Google is celebrating the 306th birth anniversary of Abbé Charles-Michel de l’Épée, a philanthropic educator who founded the first public school for the hearing-impaired in France. He devoted his life to developing the world’s first sign alphabet for the deaf and is known as the ‘Father of the Deaf’.
He developed a visual method that became the blueprint for the teaching of the deaf. It changed countless lives at a time when many deaf people were discriminated against. “Every deaf-mute sent to us already has a language,” he wrote. “He is thoroughly in the habit of using it, and understands others who do. With it he expresses his needs, desires, doubts, pains, and so on, and makes no mistakes when others express themselves likewise.”

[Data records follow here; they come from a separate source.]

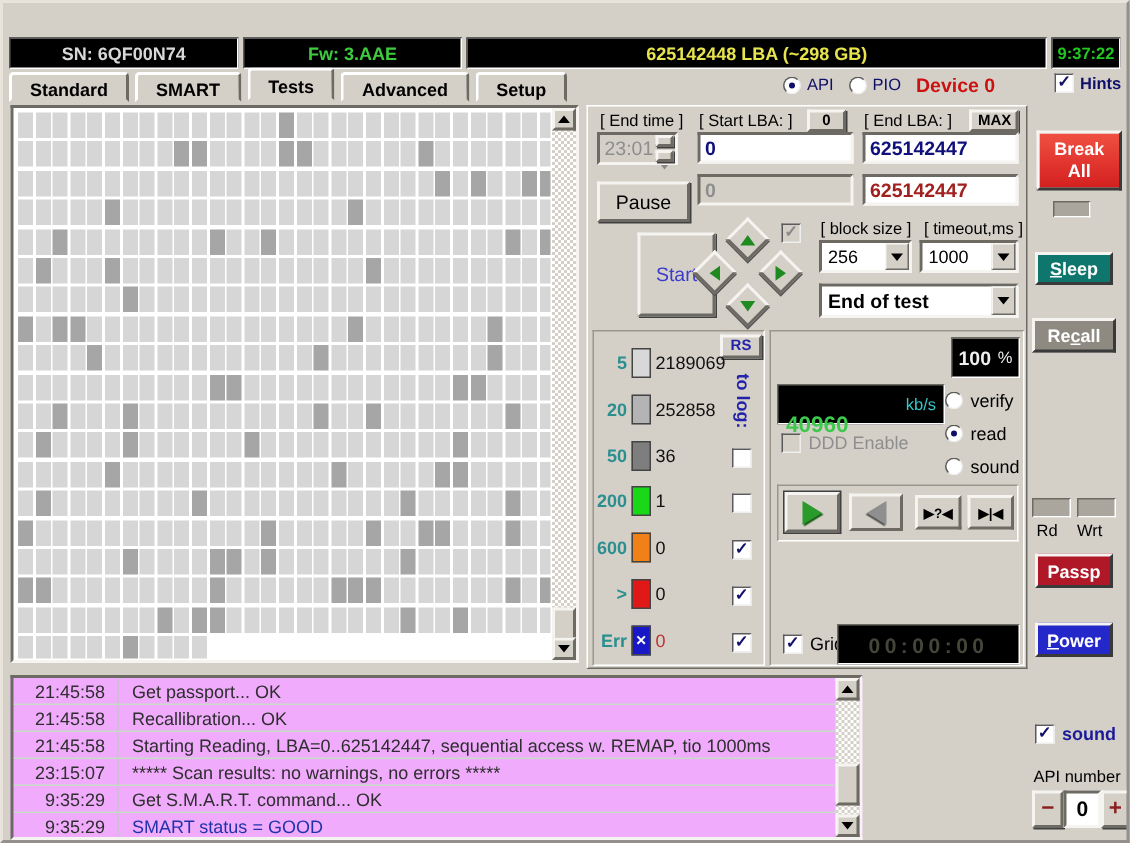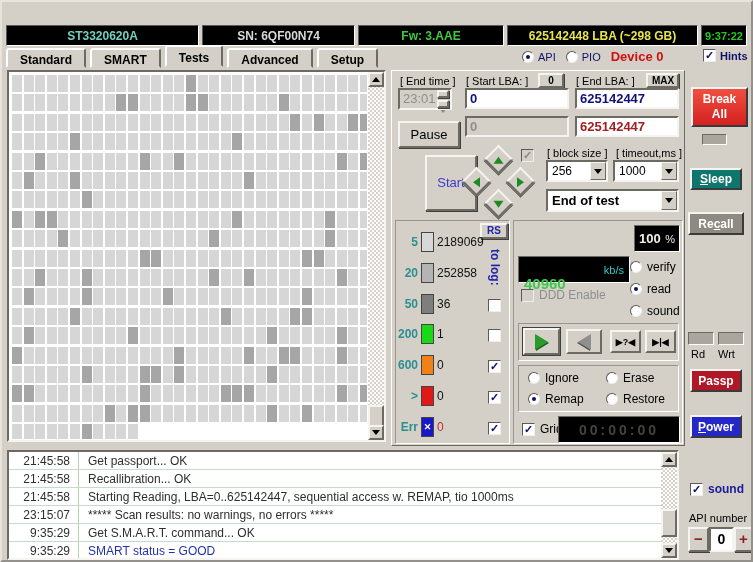--- a/index.html
+++ b/index.html
@@ -84,39 +84,38 @@
   .lcd .u { font-size:11px; margin-left:auto; }
   .pbtn { position:absolute; background:#d4d0c8; border:2px solid; border-color:#f6f4f0 #6d6a63 #6d6a63 #f6f4f0;
     display:flex; align-items:center; justify-content:center; font-size:9px; font-weight:bold; }
   .tri-play { border-top:8px solid transparent; border-bottom:8px solid transparent; border-left:13px solid #2a9a2a; filter:drop-shadow(1px 1px 0 #1a5a1a); }
   .tri-back { border-top:8px solid transparent; border-bottom:8px solid transparent; border-right:13px solid #8f8f8f; filter:drop-shadow(-1px 1px 0 #555); }
   
   .sidebtn { position:absolute; color:#fff; font-weight:bold; font-size:12px;
     border:2px solid; border-color:#f6f4f0 #3a3a3a #3a3a3a #f6f4f0; display:flex; align-items:center; justify-content:center; text-align:center; }
   .led { position:absolute; background:#aaa69e; border:1px solid; border-color:#6d6a63 #fff #fff #6d6a63; }
   
-  #log { position:absolute; left:5px; top:448px; width:672px; height:110px; background:#ffffff;
+  #log { position:absolute; left:5px; top:448px; width:568px; height:110px; background:#f0abfc;
     border:2px solid; border-color:#6d6a63 #f6f4f0 #f6f4f0 #6d6a63; }
   .log-row { position:relative; height:18px; border-bottom:1px solid #c6dcc6; display:flex; align-items:center; font-size:12px; color:#2e2e2e; }
   .log-time { flex:0 0 70px; text-align:right; padding-right:8px; border-right:1px solid #b8d0b8; height:100%; display:flex; align-items:center; justify-content:flex-end; }
   .log-msg { padding-left:9px; white-space:nowrap; }
   .log-row.hl .log-msg { color:#2233aa; }
   
   #sound-label { color:#1a1a9a; font-weight:bold; font-size:12px; }
   .stepbtn { position:absolute; width:21px; height:25px; color:#8b2020; font-weight:bold; font-size:15px; line-height:20px; }
   #hints-label, #device-label { font-weight:bold; }
 </style>
 </head>
 <body>
 
 <div id="win">
 
 
   <div id="infobar">
-    <div class="infocell" id="info-model">ST3320620A</div>
     <div class="infocell" id="info-sn">SN: 6QF00N74</div>
     <div class="infocell" id="info-fw">Fw: 3.AAE</div>
     <div class="infocell" id="info-lba">625142448 LBA (~298 GB)</div>
     <div class="infocell" id="info-clock">9:37:22</div>
   </div>
 
   <div id="tabbar">
     <div class="tab">Standard</div>
     <div class="tab">SMART</div>
     <div class="tab active">Tests</div>
@@ -853,38 +852,20 @@
         <div class="pbtn" style="left:4px; top:4px; width:37px; height:27px; outline:1px solid #404040;">
             <span class="tri-play"></span>
           </div>
         <div class="pbtn" style="left:47px; top:5px; width:36px; height:25px;">
             <span class="tri-back"></span>
           </div>
         <div class="pbtn" style="left:91px; top:6px; width:31px; height:23px;">▶?◀</div>
         <div class="pbtn" style="left:126px; top:6px; width:31px; height:23px;">▶|◀</div>
       </div>
 
-      <div class="subpanel" style="left:4px; top:144px; width:161px; height:47px;">
-        <div class="abs" style="left:9px; top:5px; display:flex; align-items:center; gap:5px;">
-          <span class="radio"></span>
-            <span style="font-size:12px;">Ignore</span>
-        </div>
-        <div class="abs" style="left:87px; top:5px; display:flex; align-items:center; gap:5px;">
-          <span class="radio"></span>
-            <span style="font-size:12px;">Erase</span>
-        </div>
-        <div class="abs" style="left:9px; top:26px; display:flex; align-items:center; gap:5px;">
-          <span class="radio sel"></span>
-            <span style="font-size:12px;">Remap</span>
-        </div>
-        <div class="abs" style="left:87px; top:26px; display:flex; align-items:center; gap:5px;">
-          <span class="radio"></span>
-            <span style="font-size:12px;">Restore</span>
-        </div>
-      </div>
 
       <div class="abs" style="left:8px; top:201px; display:flex; align-items:center; gap:5px;">
         <span class="check">✓</span>
           <span style="font-size:12px;">Grid</span>
       </div>
       <div class="lcd" style="left:44px; top:195px; width:122px; height:27px; justify-content:center;">
         <span style="color:#45453a; font-weight:bold; font-size:14px; letter-spacing:3px;">00:00:00</span>
       </div>
     </div>
   </div>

De l’Epee was born in Versailles on November 24, 1712. He was the son of an architect who studied theology and law. Later he started focusing on charity work in Paris, and during this time, he met two young deaf sisters who lived in the slums of Paris and communicated by using sign language.
In 1760, he founded the Institution Nationale des Sourds-Muets à Paris, a school for the deaf that was open to all regardless of their ability to pay. The school was conducted entirely at his own expense. “It is not to the rich,” he said. “That I have devoted myself; it is to the poor only. Had it not been for these, I should have never attempted the education of deaf and dumb.”
In 1791, the Institution began to receive government funding. The French National Assembly recognized him as a ‘Benefactor of Humanity’, and asserted the rights of deaf people under France’s Declaration of the Rights of Man and of the Citizen. Épée passed away at the beginning of the French Revolution in 1789. He died on December 23, 1789, at the age of 77.